L’atrophie urétrale peut favoriser la récidive de l’incontinence, efficacement traitée dans 80% des cas par l’implantation d’une nouvelle manchette après un délai de 6 à 12 mois. La radiothérapie effectuée après la prostatectomie pourrait majorer le risque d’érosion urétrale.
Les différentes complications imposent une révision, c'est-à-dire une réintervention dans 10 à 15 % des cas.

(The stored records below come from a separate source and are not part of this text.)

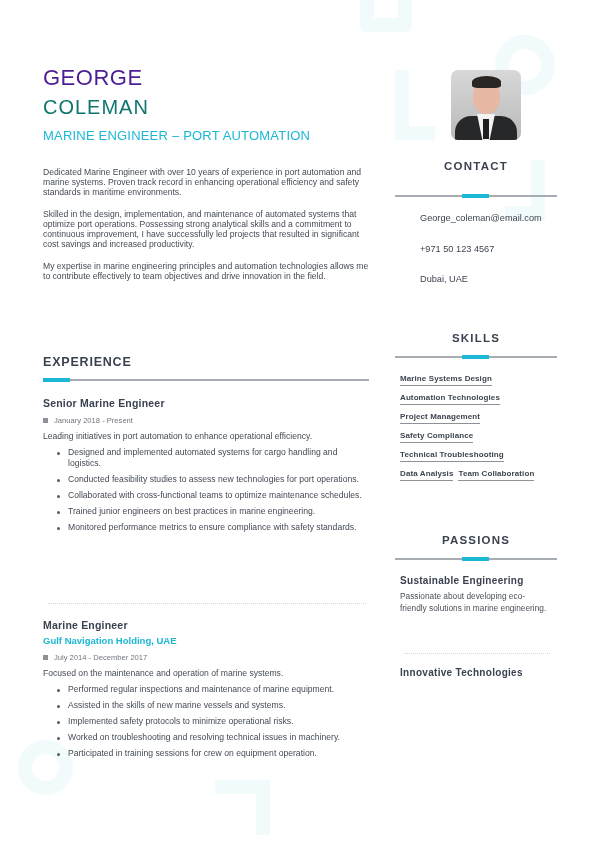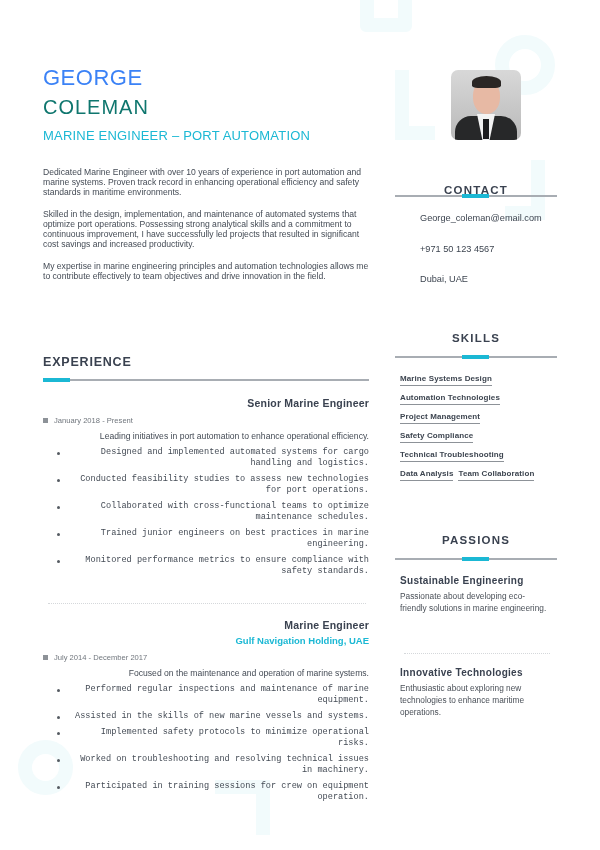--- a/index.html
+++ b/index.html
@@ -8,46 +8,46 @@
 
   .deco { position: absolute; border: 14px solid #f2fbfc; pointer-events: none; }
   .deco.d1 { left: 360px; top: -20px; width: 52px; height: 52px; border-radius: 6px; }
   .deco.d2 { left: 495px; top: 35px; width: 60px; height: 60px; border-radius: 50%; }
   .deco.d3 { left: 395px; top: 70px; width: 40px; height: 70px; border-top: none; border-right: none; }
   .deco.d4 { left: 18px; top: 740px; width: 55px; height: 55px; border-radius: 50%; }
   .deco.d5 { left: 215px; top: 780px; width: 55px; height: 55px; border-left: none; border-bottom: none; }
   .deco.d6 { left: 505px; top: 160px; width: 40px; height: 60px; border-left: none; border-top: none; }
 
   .header { position: absolute; left: 43px; top: 66px; }
-  .first-name { font-size: 22px; color: #3b82f6; letter-spacing: 0.5px; line-height: 24px; }
+  .first-name { font-size: 22px; color: #4c1d95; letter-spacing: 0.5px; line-height: 24px; }
   .last-name { font-size: 20px; font-weight: normal; color: #0f766e; letter-spacing: 1px; line-height: 34px; }
   .title { font-size: 13px; color: #1bb8d4; margin-top: 4px; letter-spacing: 0.2px; }
 
   .photo { position: absolute; left: 451px; top: 70px; width: 70px; height: 70px; border-radius: 7px; overflow: hidden; background: linear-gradient(#d8d8d8, #b9b9b9); }
   .photo .face { position: absolute; left: 22px; top: 10px; width: 27px; height: 34px; background: #e7b9a4; border-radius: 45% 45% 48% 48%; }
   .photo .hair { position: absolute; left: 21px; top: 6px; width: 29px; height: 12px; background: #2a2624; border-radius: 50% 50% 20% 20%; }
   .photo .suit { position: absolute; left: 4px; top: 46px; width: 62px; height: 30px; background: #272829; border-radius: 16px 16px 0 0; }
   .photo .shirt { position: absolute; left: 26px; top: 44px; width: 18px; height: 26px; background: #f3f3f3; clip-path: polygon(0 0, 100% 0, 70% 100%, 30% 100%); }
   .photo .tie { position: absolute; left: 32px; top: 49px; width: 6px; height: 20px; background: #1d1d1f; }
 
   .summary { position: absolute; left: 43px; top: 167px; width: 328px; font-size: 8.6px; line-height: 10px; color: #444b55; }
   .summary p { margin-bottom: 12px; }
 
   .sec-title-left { position: absolute; left: 43px; top: 355px; font-size: 12.5px; font-weight: bold; letter-spacing: 0.8px; color: #3a4250; }
   .rule-left { position: absolute; left: 43px; top: 379px; width: 326px; height: 2px; background: #a8adb3; }
   .rule-left .acc { position: absolute; left: 0; top: -1px; width: 27px; height: 4px; background: #1bb8d4; }
 
-  .job { position: absolute; left: 43px; width: 326px; text-align: right; }
+  .job { position: absolute; left: 43px; width: 326px; }
   .job-title { font-size: 10.5px; font-weight: bold; color: #3a4250; letter-spacing: 0.2px; }
   .job-company { font-size: 9.5px; font-weight: bold; color: #1bb8d4; margin-top: 4px; }
   .job-dates { font-size: 7.6px; color: #70767d; margin-top: 7px; display: flex; align-items: center; }
   .job-dates .cal { display: inline-block; width: 5px; height: 5px; background: #8d9298; margin-right: 6px; }
   .job-desc { font-size: 8.6px; color: #444b55; margin-top: 6px; line-height: 11px; }
   .job ul { list-style: none; margin-left: 13px; }
-  .job li { position: relative; padding-left: 12px; font-size: 8.6px; color: #444b55; line-height: 11px; margin-top: 5px; font-family: Liberation Mono, monospace; }
+  .job li { position: relative; padding-left: 12px; font-size: 8.6px; color: #444b55; line-height: 11px; margin-top: 5px; }
   .job li::before { content: ""; position: absolute; left: 1px; top: 4.5px; width: 3px; height: 3px; border-radius: 50%; background: #555b62; }
   .job-divider { position: absolute; left: 48px; top: 603px; width: 318px; border-top: 1px dotted #d5d8db; }
 
   .side-title { position: absolute; left: 395px; width: 162px; text-align: center; font-size: 11.5px; font-weight: bold; letter-spacing: 1.2px; color: #3a4250; }
   .side-rule { position: absolute; left: 395px; width: 162px; height: 2px; background: #a8adb3; }
   .side-rule .acc { position: absolute; left: 67px; top: -1px; width: 27px; height: 4px; background: #1bb8d4; }
 
   .contact-item { position: absolute; left: 400px; font-size: 9.2px; color: #3d4550; margin-left: 20px; }
 
   .skills { position: absolute; left: 400px; top: 374px; width: 160px; display: flex; flex-wrap: wrap; }
@@ -123,21 +123,21 @@
   <div class="job-desc">Focused on the maintenance and operation of marine systems.</div>
   <ul>
     <li>Performed regular inspections and maintenance of marine equipment.</li>
     <li>Assisted in the skills of new marine vessels and systems.</li>
     <li>Implemented safety protocols to minimize operational risks.</li>
     <li>Worked on troubleshooting and resolving technical issues in machinery.</li>
     <li>Participated in training sessions for crew on equipment operation.</li>
   </ul>
 </div>
 
-<div class="side-title" style="top:184px;">CONTACT</div>
+<div class="side-title" style="top:160px;">CONTACT</div>
 <div class="side-rule" style="top:195px;">
     <div class="acc"></div>
   </div>
 <div class="contact-item" style="top:213px;">George_coleman@email.com</div>
 <div class="contact-item" style="top:244px;">+971 50 123 4567</div>
 <div class="contact-item" style="top:274px;">Dubai, UAE</div>
 
 <div class="side-title" style="top:332px;">SKILLS</div>
 <div class="side-rule" style="top:356px;">
     <div class="acc"></div>
@@ -157,14 +157,13 @@
     <div class="acc"></div>
   </div>
 
 <div class="passion" style="top:575px;">
   <div class="passion-title">Sustainable Engineering</div>
   <div class="passion-desc">Passionate about developing eco-friendly solutions in marine engineering.</div>
 </div>
 <div class="passion-divider"></div>
 <div class="passion" style="top:667px;">
   <div class="passion-title">Innovative Technologies</div>
-  <div class="passion-desc">Enthusiastic about exploring new technologies to enhance maritime operations.</div>
 </div>
 
 </body></html>

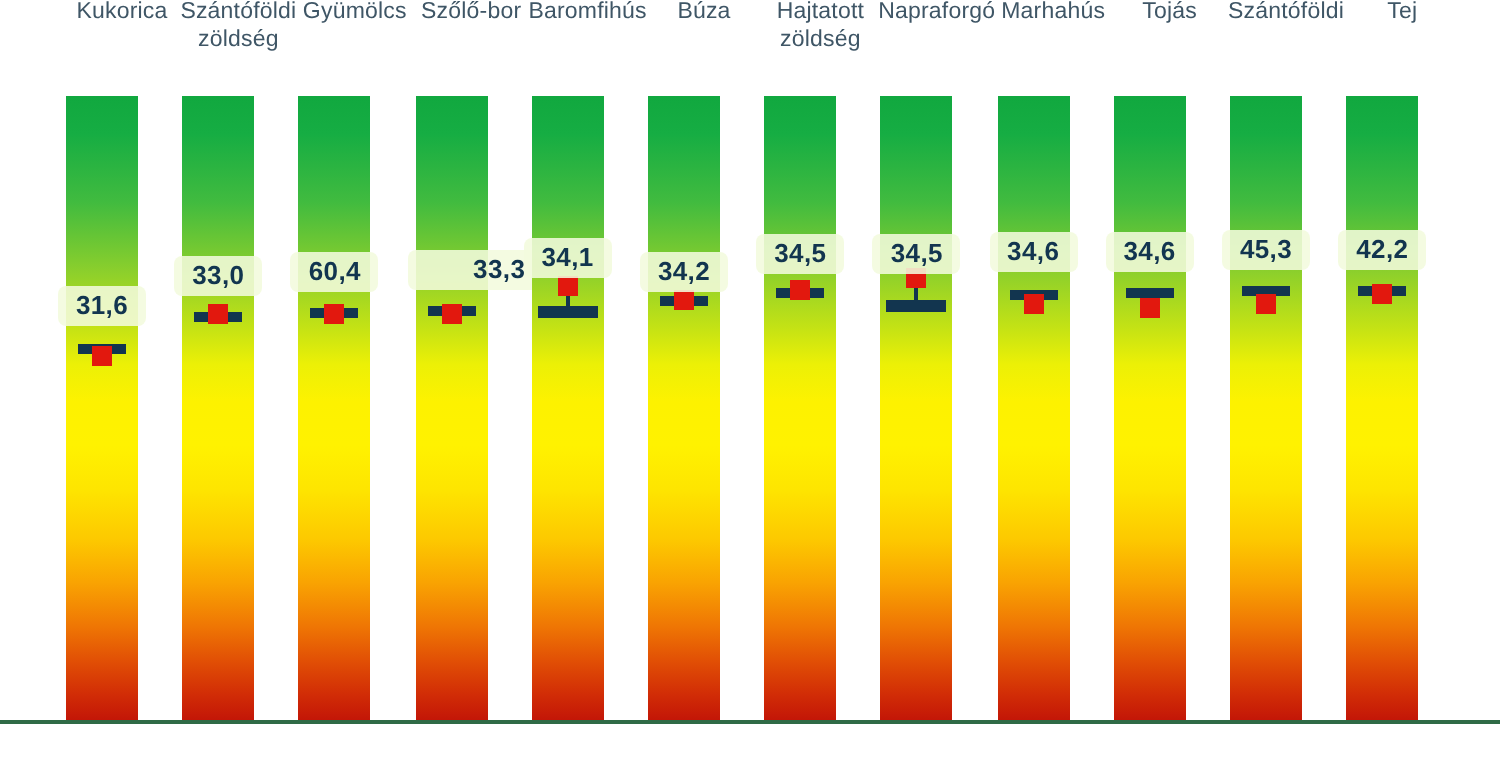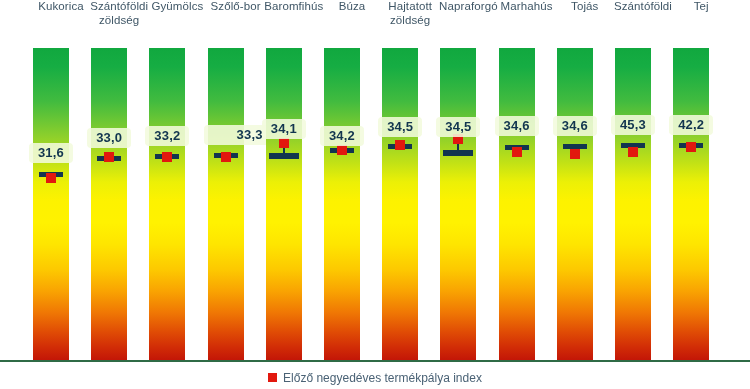--- a/index.html
+++ b/index.html
@@ -180,21 +180,21 @@
         <div class="bar"></div>
         <div class="idx-marker" style="top: 156px;"></div>
         <div class="prev-marker" style="top: 152px;"></div>
         <div class="value-box" style="top: 128px;">33,0</div>
       </div>
       <div class="col" style="left: 148.4px;">
         <div class="cat-label">Gyümölcs</div>
         <div class="bar"></div>
         <div class="idx-marker" style="top: 154px;"></div>
         <div class="prev-marker" style="top: 152px;"></div>
-        <div class="value-box" style="top: 126px;">33,2</div>
+        <div class="value-box" style="top: 126px;">60,4</div>
       </div>
       <div class="col" style="left: 206.6px;">
         <div class="cat-label">Szőlő-bor</div>
         <div class="bar"></div>
         <div class="idx-marker" style="top: 153px;"></div>
         <div class="prev-marker" style="top: 152px;"></div>
         <div class="value-box" style="top: 125px; padding-left: 24px;">33,3</div>
       </div>
       <div class="col" style="left: 264.8px;">
         <div class="cat-label">Baromfihús</div>
@@ -251,19 +251,15 @@
       <div class="col" style="left: 672.2px;">
         <div class="cat-label">Tej</div>
         <div class="bar"></div>
         <div class="idx-marker" style="top: 143px;"></div>
         <div class="prev-marker" style="top: 142px;"></div>
         <div class="value-box" style="top: 115px;">42,2</div>
       </div>
     </div>
 
   <div id="legend">
-    <div class="legend-item">
-      <span class="swatch-square"></span>
-      <span class="legend-label">Előző negyedéves termékpálya index</span>
-    </div>
   </div>
 
 </div>
 
 </body></html>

Il est rappelé que toute intervention chirurgicale comporte un certain nombre de risques y compris vitaux, tenant à des variations individuelles qui ne sont pas toujours prévisibles. Certaines de ces complications sont de survenue exceptionnelle (plaies des vaisseaux, des nerfs et de l’appareil digestif) et peuvent parfois ne pas être guérissables.
Au cours de cette intervention, le chirurgien peut se trouver en face d’une découverte ou d’un événement imprévu nécessitant des actes complémentaires ou différents de ceux initialement prévus, voire une interruption du protocole prévu.